Three-tier model stack with failover

Providers, models and deployment availabilities are configured separately. Definitions hold an ordered preference list, and dispatch falls back to the next choice when a model is unavailable or rate-limited.

Tool access by allowlist

Workers connect only to explicitly granted tool servers, narrowable to specific tools within a server.

Agent runs as an observability record

Every dispatch is recorded as a structured run.

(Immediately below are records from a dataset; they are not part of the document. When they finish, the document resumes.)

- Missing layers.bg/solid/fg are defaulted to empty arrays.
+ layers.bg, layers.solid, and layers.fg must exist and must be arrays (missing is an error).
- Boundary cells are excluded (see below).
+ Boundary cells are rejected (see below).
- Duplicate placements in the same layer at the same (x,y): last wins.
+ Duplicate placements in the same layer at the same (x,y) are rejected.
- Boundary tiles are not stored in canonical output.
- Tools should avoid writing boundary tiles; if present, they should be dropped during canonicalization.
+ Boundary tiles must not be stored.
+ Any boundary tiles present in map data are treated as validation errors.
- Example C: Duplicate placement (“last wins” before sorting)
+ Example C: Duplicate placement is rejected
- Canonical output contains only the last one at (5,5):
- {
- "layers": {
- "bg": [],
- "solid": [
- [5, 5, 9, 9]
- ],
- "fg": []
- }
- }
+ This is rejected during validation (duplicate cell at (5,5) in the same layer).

  • The worker, and the model and provider actually used.
  • Tokens, cost and duration.
  • Branch and merge-request links.
  • Final status and a step-by-step trace.
Quality evaluation after each run

Rule-based, model-graded and statistical scorers assess completed work on a 0-1 scale. Scoring runs asynchronously, so it never blocks delivery. A different model can be used for cross-model validation.

Guardrails before and after dispatch

Pre-dispatch checks scan the prompt and budget before any cost is incurred. Post-dispatch checks inspect the output. Each check is rule-based or model-graded, at warn or block severity.

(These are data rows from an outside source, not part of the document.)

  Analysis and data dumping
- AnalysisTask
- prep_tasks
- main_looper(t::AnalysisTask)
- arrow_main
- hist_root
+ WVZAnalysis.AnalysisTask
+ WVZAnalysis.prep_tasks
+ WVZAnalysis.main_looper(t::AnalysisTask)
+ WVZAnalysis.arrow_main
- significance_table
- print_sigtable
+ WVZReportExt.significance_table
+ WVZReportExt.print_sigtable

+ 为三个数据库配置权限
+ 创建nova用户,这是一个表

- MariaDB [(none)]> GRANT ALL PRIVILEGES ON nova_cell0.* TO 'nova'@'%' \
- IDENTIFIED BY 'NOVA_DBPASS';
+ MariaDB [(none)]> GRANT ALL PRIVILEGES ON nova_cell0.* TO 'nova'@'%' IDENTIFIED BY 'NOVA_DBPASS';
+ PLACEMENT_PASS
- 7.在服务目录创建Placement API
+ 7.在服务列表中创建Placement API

Budgets and circuit breakers

Budgets cascade from role to definition to instance, and are checked before dispatch. Budget periods can be daily, weekly, monthly or per-run. A circuit breaker skips providers with too many recent failures.

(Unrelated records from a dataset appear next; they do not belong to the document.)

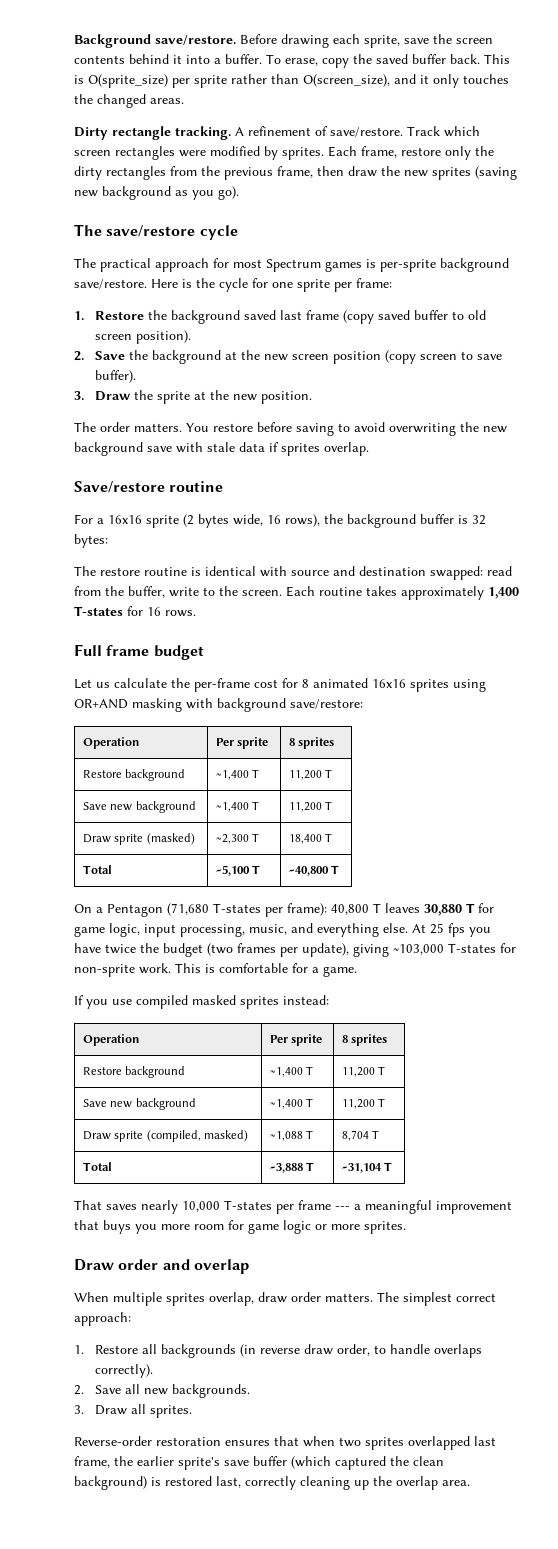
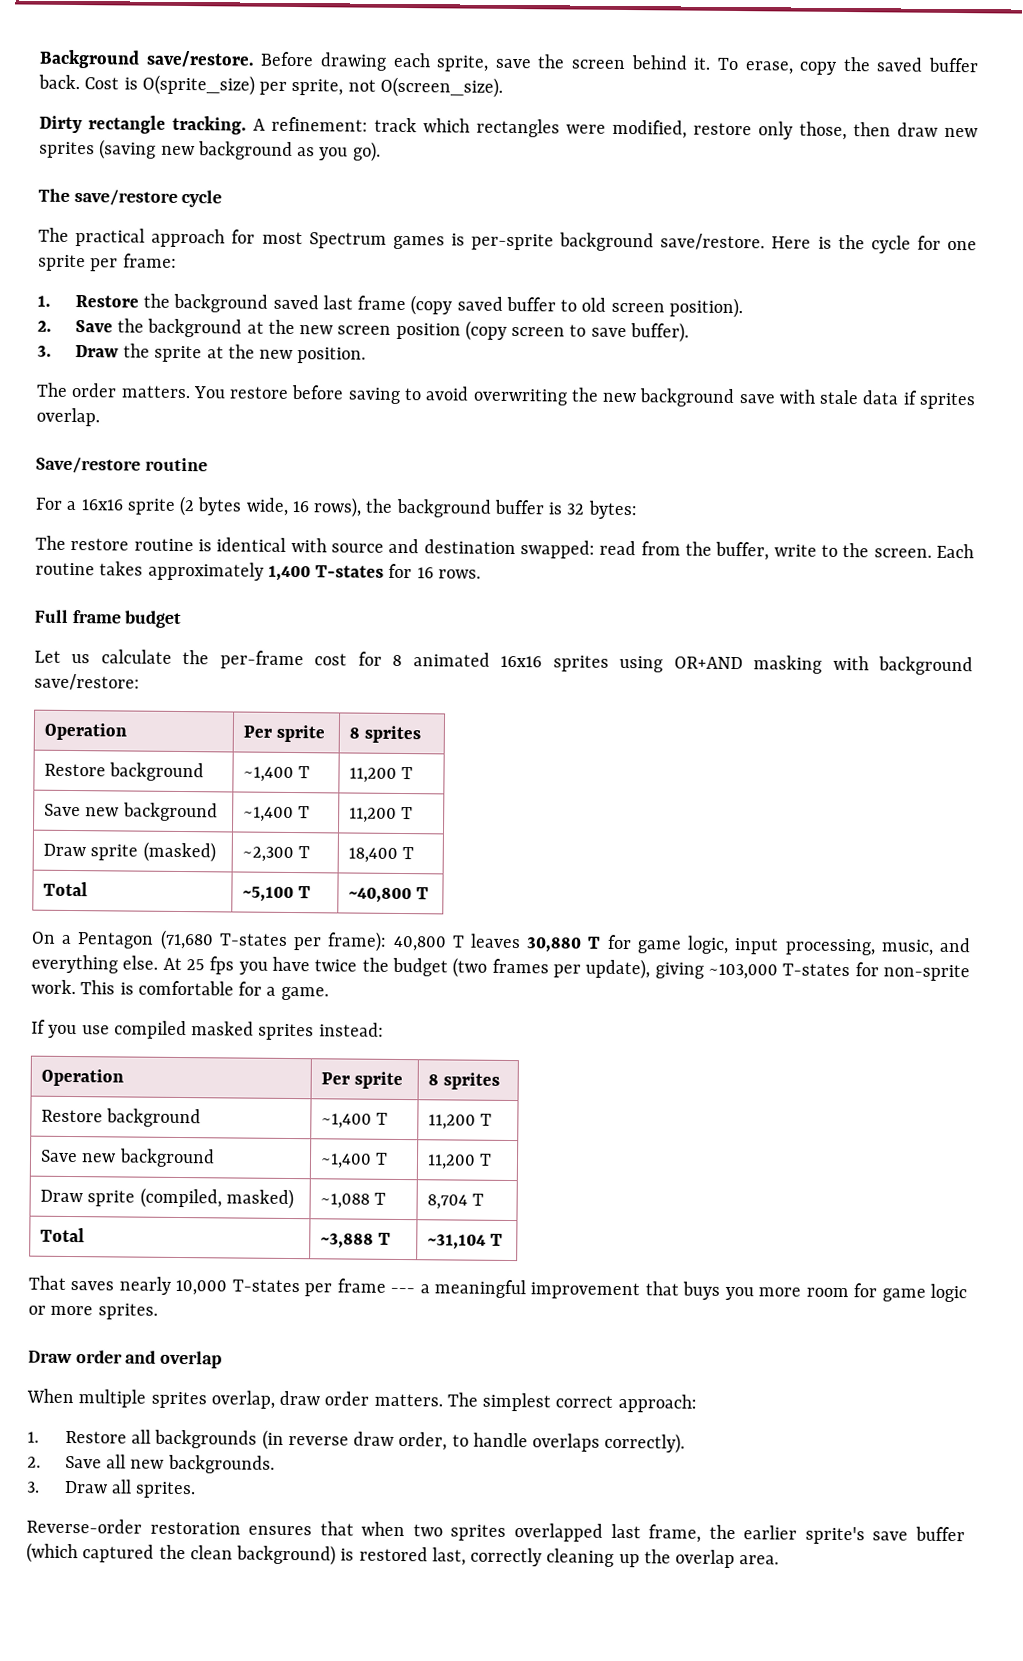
- Before drawing each sprite, save the screen contents behind it into a buffer.
+ Before drawing each sprite, save the screen behind it.
- This is O(sprite_size) per sprite rather than O(screen_size), and it only touches the changed areas.
- Dirty rectangle tracking. A refinement of save/restore. Track which screen rectangles were modified by sprites. Each frame, restore only the dirty rectangles from the previous frame, then draw the new sprites (saving new background as you go).
+ Cost is O(sprite_size) per sprite, not O(screen_size).
+ Dirty rectangle tracking. A refinement: track which rectangles were modified, restore only those, then draw new sprites (saving new background as you go).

Human-in-the-loop approval gates

High-risk work pauses and waits for a human decision, with configurable reminder and escalation timeouts. The system never auto-approves.

Role memories

Persistent, typed notes attach to a role, so a worker carries forward past decisions rather than starting cold. The note types are feedback, lesson, reference and project.

Orchestration

A supervisor decomposes an epic into dependent child work items. The items are dispatched in parallel where dependencies allow, then rolled up into a summary on completion.

Notable details

Run states

The run states are RUNNING, SUCCESS, FAILED, TIMEOUT, BUDGET_EXCEEDED and INVALID_OUTPUT. Every run ends in an explicit state.

Credentials stay separate

Provider API keys are held encrypted in the platform's merchant authentication system, never in worker configuration.

Dependency-aware scheduling

Three factors determine what dispatches next: standard dependency types, concurrency limits, and same-repository serialisation.